Instead, I had Birch, whose knees had barely healed from childhood skinnings, whose frayed bell-bottoms picked up the dirt of Manhattan streets, whose sad eyes reminded me that she’d lost everything dear to her when she came out: home and father, friends and family, everything she’d ever known. It was up to me to fill all her empty places, to show her a new life beyond the village of Woodstock, to buy her egg creams at Gem Spa and introduce her to Twyla Tharp’s dance company.
There were times I wondered if I’d taken on too much.
Birch, 1972
BIRCH HAD MISSED Mendy at Ratner’s the time before. With Stanley along, Patrick and Scotty had really done a number, remembering old movies Birch had never heard of, talking about favorite scenes, quoting lines, arguing about which studios had the best stock companies. Birch had gazed out the window into the crisp fall night, watching people walk past Kamenstein’s hardware store across the street, wondering what the hell she was doing here with these people.
She didn’t belong with Scotty and never would. She was only staying with her because she had no place else to go, nobody else to turn to. Scotty didn’t love her and never would. She was only being nice to a waif from the country.
The mood passed as soon as they left the dairy restaurant; Scotty took her hand as they walked home along Bleecker Street, past the welfare hotels and jazz joints, and Birch felt okay again.
But still, she was pleased to see that tonight Mendy was in his accustomed seat in the fourth row right, two rows down from where she and Scotty sat.
Scotty, present
THE SONG I love from Roberta is “Yesterdays.” It’s a wonderful Jerome Kern ballad, filled with a very Russian sense of longing for the past, and it’s sung by Irene Dunne just as her mentor, played by Helen Westleigh, lies on a couch dying one of those picturesque Hollywood movie deaths.
And perhaps Mendy died while that number played on the screen. I don’t know. All I do know is that when the curtain closed and Birch and I went over to him, he was no longer alive.
I’d shaken his shoulder after saying his name brought no response. He was slumped as if in sleep, but too still, too eerily silent, for death’s younger brother.

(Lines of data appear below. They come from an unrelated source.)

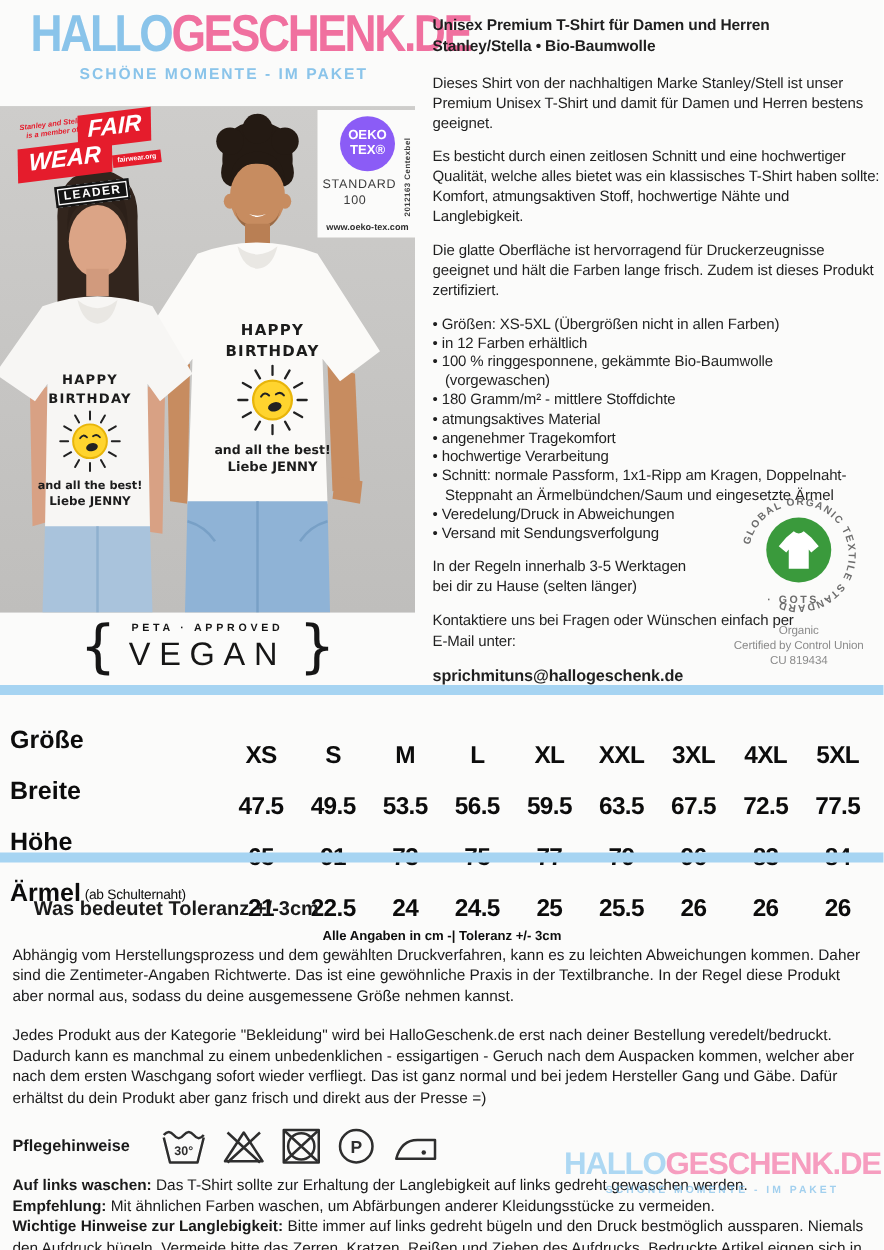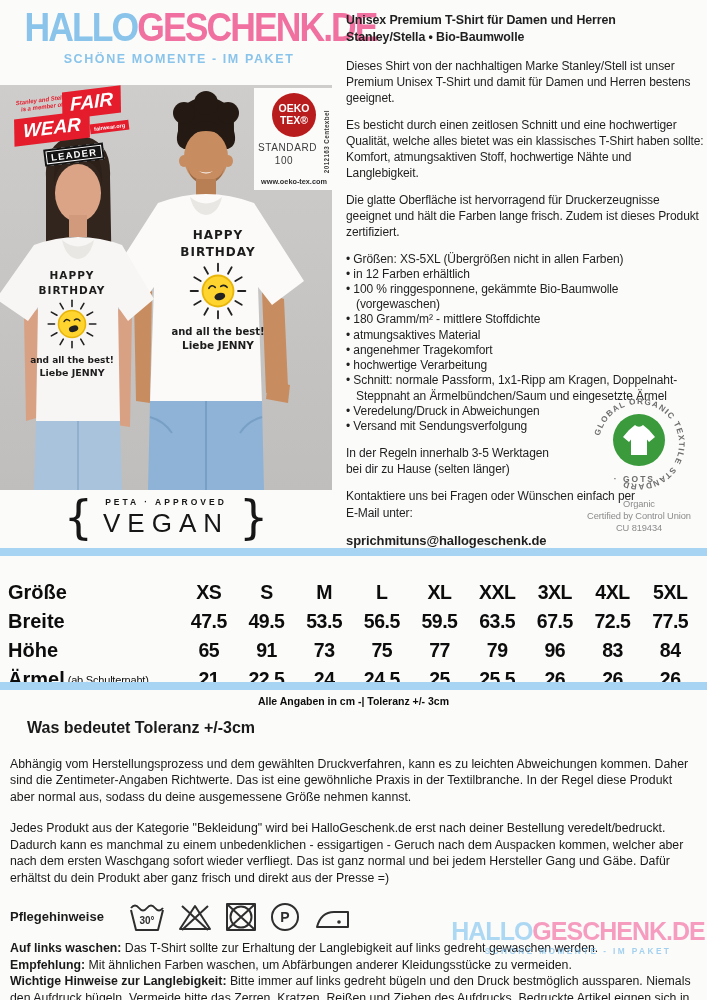"OEKO" .ot-circle { background: #b91c1c -> #8b5cf6 }
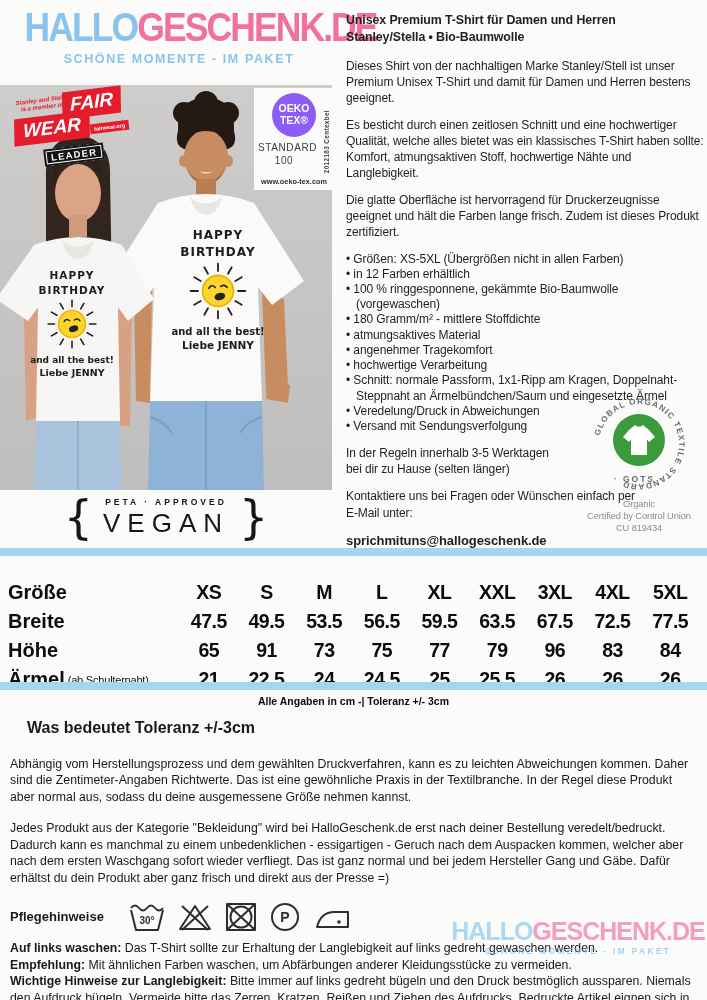"HAPPY" .print { margin-top: none -> 29px }
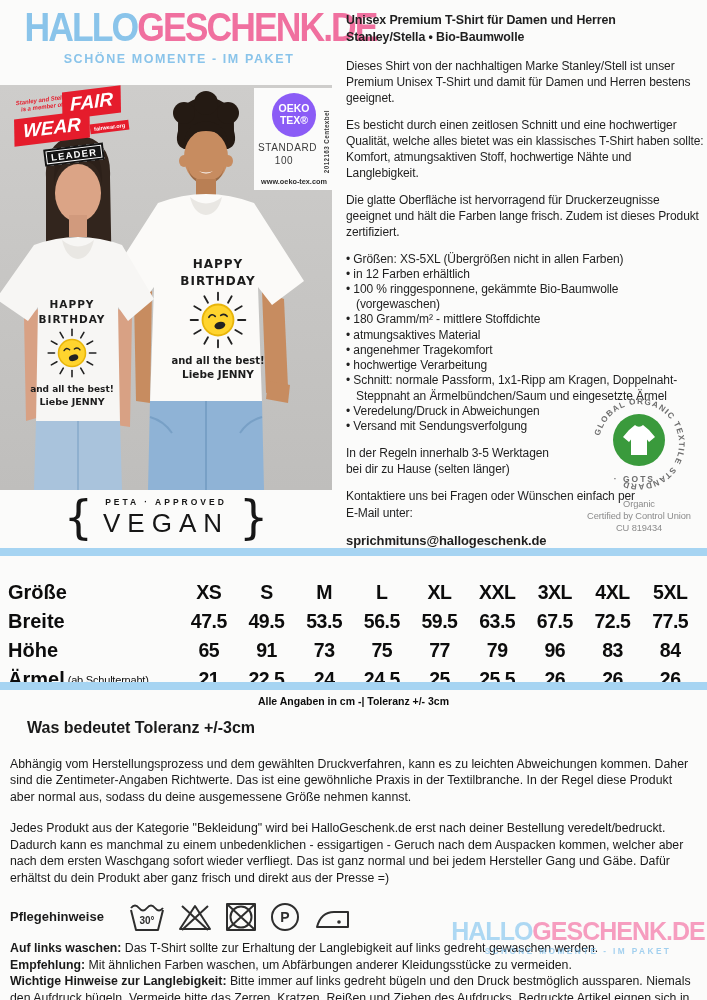"XS" .st-val { margin-top: none -> 12px }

“He must have had a heart attack,” Patrick said, no trace of campy playfulness in his reedy voice.
We hung around the corridor, oddly reluctant to leave, yet having no real reason to be there. Sure, we’d known Mendy, shared food and stories of Hollywood, but we weren’t really friends. Still, leaving wasn’t an option any of us considered, at least not out loud.
The police arrived after the ambulance. I waited to be questioned, wondering whether I should tell them about the mystery man who’d followed Mendy.
But what did it matter who was following him if Mendy died of a heart attack?
The words “bitter almonds” caught my ear, reminding me of English murder mysteries set in enormous country houses. What did bitter almonds smell like, anyway, and how were they different from ordinary almonds? For a wild second, I wanted to ask the nearest cop if I could go in and sniff Mendy’s breath so I’d know for good and all.
I restrained myself. This wasn’t a Dame Agatha story; it was the real death of a real man I’d known and liked.
Correction: it was the real murder of a man I’d known and liked.
Because Mendy wasn’t a suicide. This I knew. He’d been wholly alive, not a thought of death in his head. He’d reveled in the discovery that there were people like us out there, people who wanted to hear his stories and relive his Hollywood glory days. People to whom the blacklist was an outrage and he a hero for enduring it.
Next question: How did you get cyanide-because that was the poison that smelled like bitter almonds-into someone’s coffee? Had Mendy put his cup down somewhere, just long enough for the killer to slip in the poison? Was it liquid or solid? Mrs. Christie’s Sparkling Cyanide made it sound liquid, which would be easier to administer-but wouldn’t it make the coffee taste bad?
The biggest question of all was why. Why was someone following Mendy? Why would anyone want him dead?
I went over to one of the cops and told him what I’d seen. The response I got was less than satisfactory.
How did I know it was Mendy he was following? How did I know he was following anybody at all? Couldn’t he have just been annoyed that Patrick bumped into him?
It wasn’t just that the police weren’t listening, I realized after a few minutes. They weren’t listening because of who we were. One cop kept looking at Patrick as if viewing a giant cockroach, and his partner asked me several times just how old Birch was. I had a sudden realization that in the eyes of the law, I was taking advantage of a minor.
I wound up the conversation quickly, leaving the theater dejected because of Mendy’s passing, but also frustrated that the police were going to call it suicide.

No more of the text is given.